The important question now is how to optimally leverage the domestic leisure and business travel markets, while continuing to encourage the international market to confidently travel to Africa. This requires a dual approach from the industry that relies on offering the essential assurances around health and safety for all travelers, while also creating reasonably priced, market-related packages that prove too alluring for the domestic market to ignore. 

How Can This Be Achieved? 

Firstly, it is important for the industry to collaborate with governments in the region to facilitate a marketing strategy that will ensure the worldwide dissemination of information about how African countries are managing to control the pandemic, including statistical proof in order to build confidence.
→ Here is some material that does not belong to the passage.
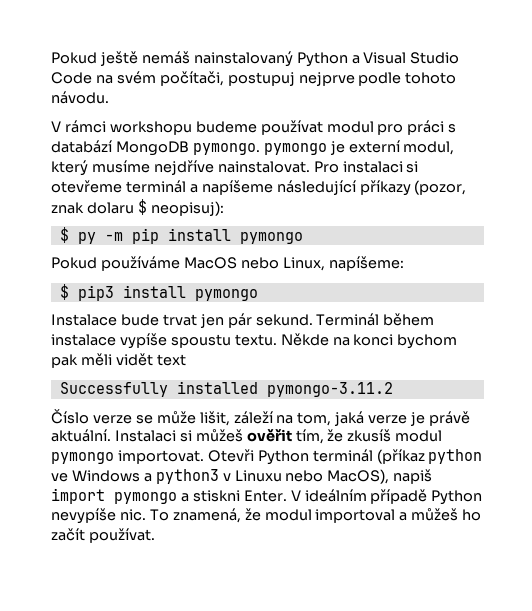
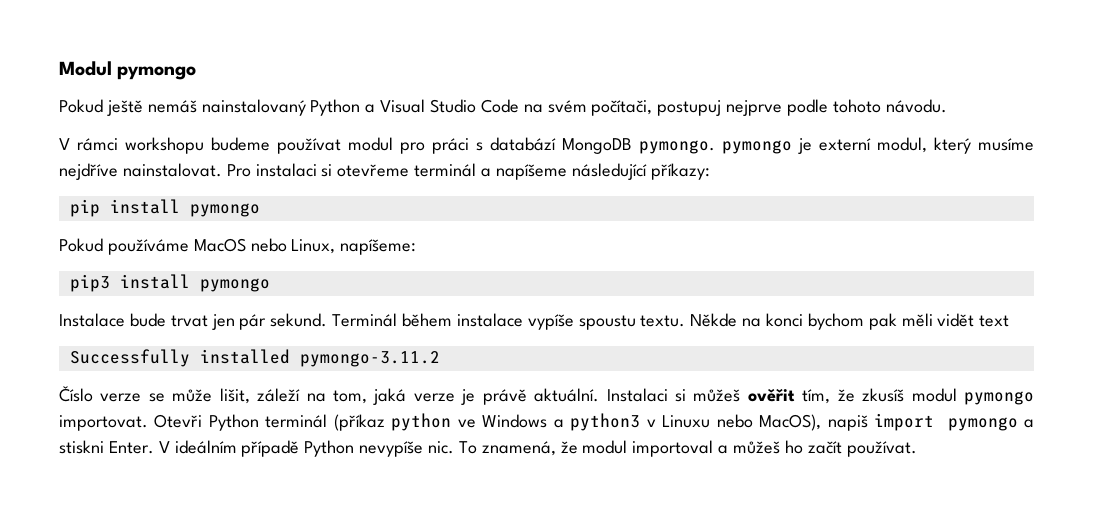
(51, 58) none -> [59,61,197,80] Modul pymongo //
[359,180,467,196] [51,199,224,216] [59,227,123,244] příkazy (pozor, znak dolaru $ neopisuj): // $ py -m -> [650,163,710,180] příkazy: //
[59,284,69,300] $ -> (417, 247) none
The 2019 hospitality report by Jumia identifies the tourism and hospitality sector as one of the key growth drivers of the regional economy, contributing 8.5% (or $194.2billion) to the GDP in 2018, and placing the continent as the second-fastest growing tourism region in the world –  with an annual growth rate of 5.6%.

Leisure remains an important component of the tourism industry, comprising 71% of all tourism-related expenditure in the region, with business travel accounting for the other 29%. 

The African Union has said that the region lost $55bn in travel and tourism revenue in the first three months of the region-wide lockdowns, with devastating knock-on effects considering the industry contributes significantly to the regional economy.

This points to the urgency of reopening borders and reactivating the sector if we are to save ailing economies across the region. We know it will take time for the industry to get back into full swing, so we need to innovate in every way possible in the meantime in order to shorten that lead-in time.

For example, the hospitality industry has for many years prided itself on the safety and hygiene measures it applies to keep guests safe and comfortable. The COVID-19 pandemic and its aftermath will demand so much more, and establishments will have to go above and beyond in demonstrating – and applying – both existing and more stringent safety measures. 

For the industry, our value propositions can no longer be focused only on getaways, experiences, and cuisine whether it be luxury and otherwise. That will continue to be a focus, of course, but along with how associated air travel is managed in the safest possible way. Safety-first is a top priority.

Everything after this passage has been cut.